EXTRACTED DATA:

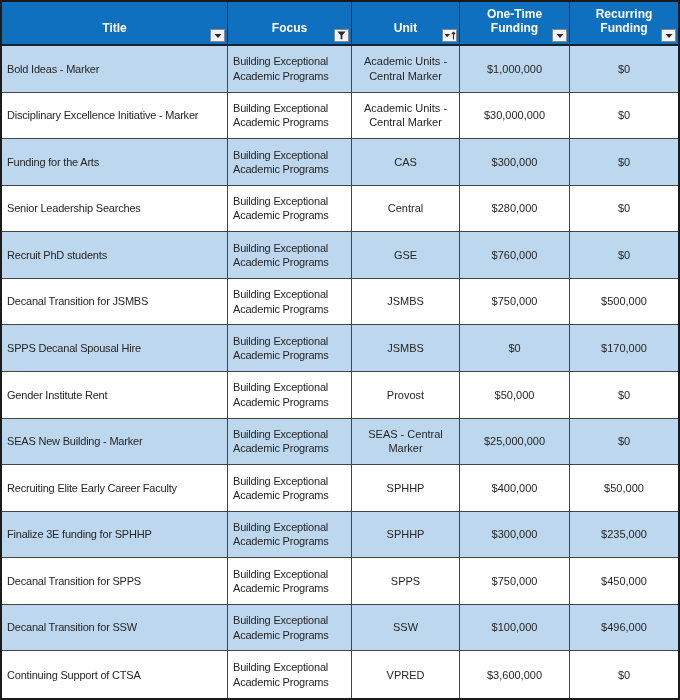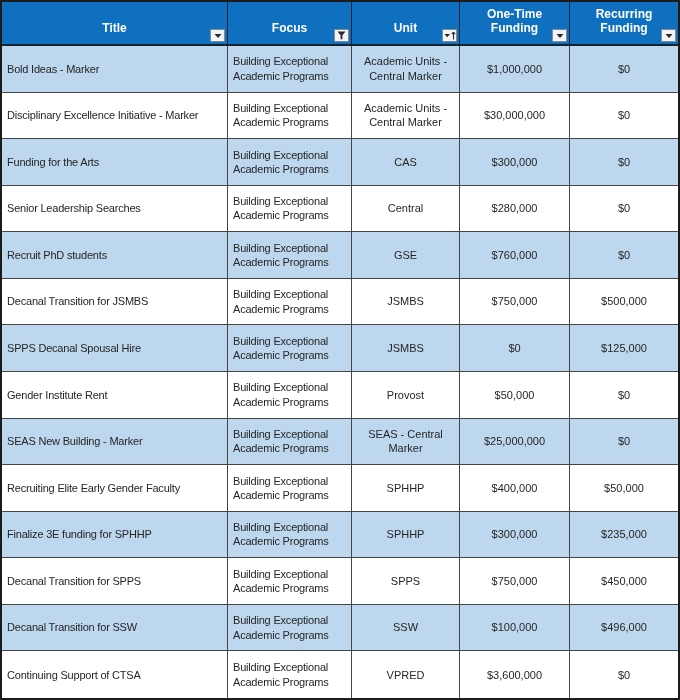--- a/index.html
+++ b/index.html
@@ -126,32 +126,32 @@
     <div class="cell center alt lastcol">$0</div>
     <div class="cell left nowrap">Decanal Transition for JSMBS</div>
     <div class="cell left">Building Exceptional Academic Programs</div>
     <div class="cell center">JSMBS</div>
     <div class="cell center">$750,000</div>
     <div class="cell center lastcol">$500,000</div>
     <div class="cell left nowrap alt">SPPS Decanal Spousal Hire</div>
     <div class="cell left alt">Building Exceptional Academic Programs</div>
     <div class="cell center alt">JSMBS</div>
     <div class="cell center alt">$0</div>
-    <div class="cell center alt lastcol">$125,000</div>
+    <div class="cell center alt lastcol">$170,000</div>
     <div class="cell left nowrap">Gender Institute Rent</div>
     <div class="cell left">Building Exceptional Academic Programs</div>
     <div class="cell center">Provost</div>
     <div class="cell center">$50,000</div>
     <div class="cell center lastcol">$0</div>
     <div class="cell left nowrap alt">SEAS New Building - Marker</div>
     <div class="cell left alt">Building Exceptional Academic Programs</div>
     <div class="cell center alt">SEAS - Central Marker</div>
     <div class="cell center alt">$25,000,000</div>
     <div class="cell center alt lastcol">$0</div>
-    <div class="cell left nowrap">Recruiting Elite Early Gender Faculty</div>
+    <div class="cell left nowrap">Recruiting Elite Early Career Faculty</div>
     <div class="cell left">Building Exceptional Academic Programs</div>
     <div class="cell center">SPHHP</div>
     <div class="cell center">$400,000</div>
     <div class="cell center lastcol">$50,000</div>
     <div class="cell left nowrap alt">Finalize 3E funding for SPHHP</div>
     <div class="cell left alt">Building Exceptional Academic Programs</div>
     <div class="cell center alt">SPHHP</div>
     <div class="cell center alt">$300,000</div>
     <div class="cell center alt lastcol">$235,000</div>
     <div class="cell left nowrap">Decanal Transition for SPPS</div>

EXERCISE:
Give every entry again as it is, dropping its pictures.

EXERCISE SOLUTION:
--- a/index.html
+++ b/index.html
@@ -126,32 +126,32 @@
     <div class="cell center alt lastcol">$0</div>
     <div class="cell left nowrap">Decanal Transition for JSMBS</div>
     <div class="cell left">Building Exceptional Academic Programs</div>
     <div class="cell center">JSMBS</div>
     <div class="cell center">$750,000</div>
     <div class="cell center lastcol">$500,000</div>
     <div class="cell left nowrap alt">SPPS Decanal Spousal Hire</div>
     <div class="cell left alt">Building Exceptional Academic Programs</div>
     <div class="cell center alt">JSMBS</div>
     <div class="cell center alt">$0</div>
-    <div class="cell center alt lastcol">$125,000</div>
+    <div class="cell center alt lastcol">$170,000</div>
     <div class="cell left nowrap">Gender Institute Rent</div>
     <div class="cell left">Building Exceptional Academic Programs</div>
     <div class="cell center">Provost</div>
     <div class="cell center">$50,000</div>
     <div class="cell center lastcol">$0</div>
     <div class="cell left nowrap alt">SEAS New Building - Marker</div>
     <div class="cell left alt">Building Exceptional Academic Programs</div>
     <div class="cell center alt">SEAS - Central Marker</div>
     <div class="cell center alt">$25,000,000</div>
     <div class="cell center alt lastcol">$0</div>
-    <div class="cell left nowrap">Recruiting Elite Early Gender Faculty</div>
+    <div class="cell left nowrap">Recruiting Elite Early Career Faculty</div>
     <div class="cell left">Building Exceptional Academic Programs</div>
     <div class="cell center">SPHHP</div>
     <div class="cell center">$400,000</div>
     <div class="cell center lastcol">$50,000</div>
     <div class="cell left nowrap alt">Finalize 3E funding for SPHHP</div>
     <div class="cell left alt">Building Exceptional Academic Programs</div>
     <div class="cell center alt">SPHHP</div>
     <div class="cell center alt">$300,000</div>
     <div class="cell center alt lastcol">$235,000</div>
     <div class="cell left nowrap">Decanal Transition for SPPS</div>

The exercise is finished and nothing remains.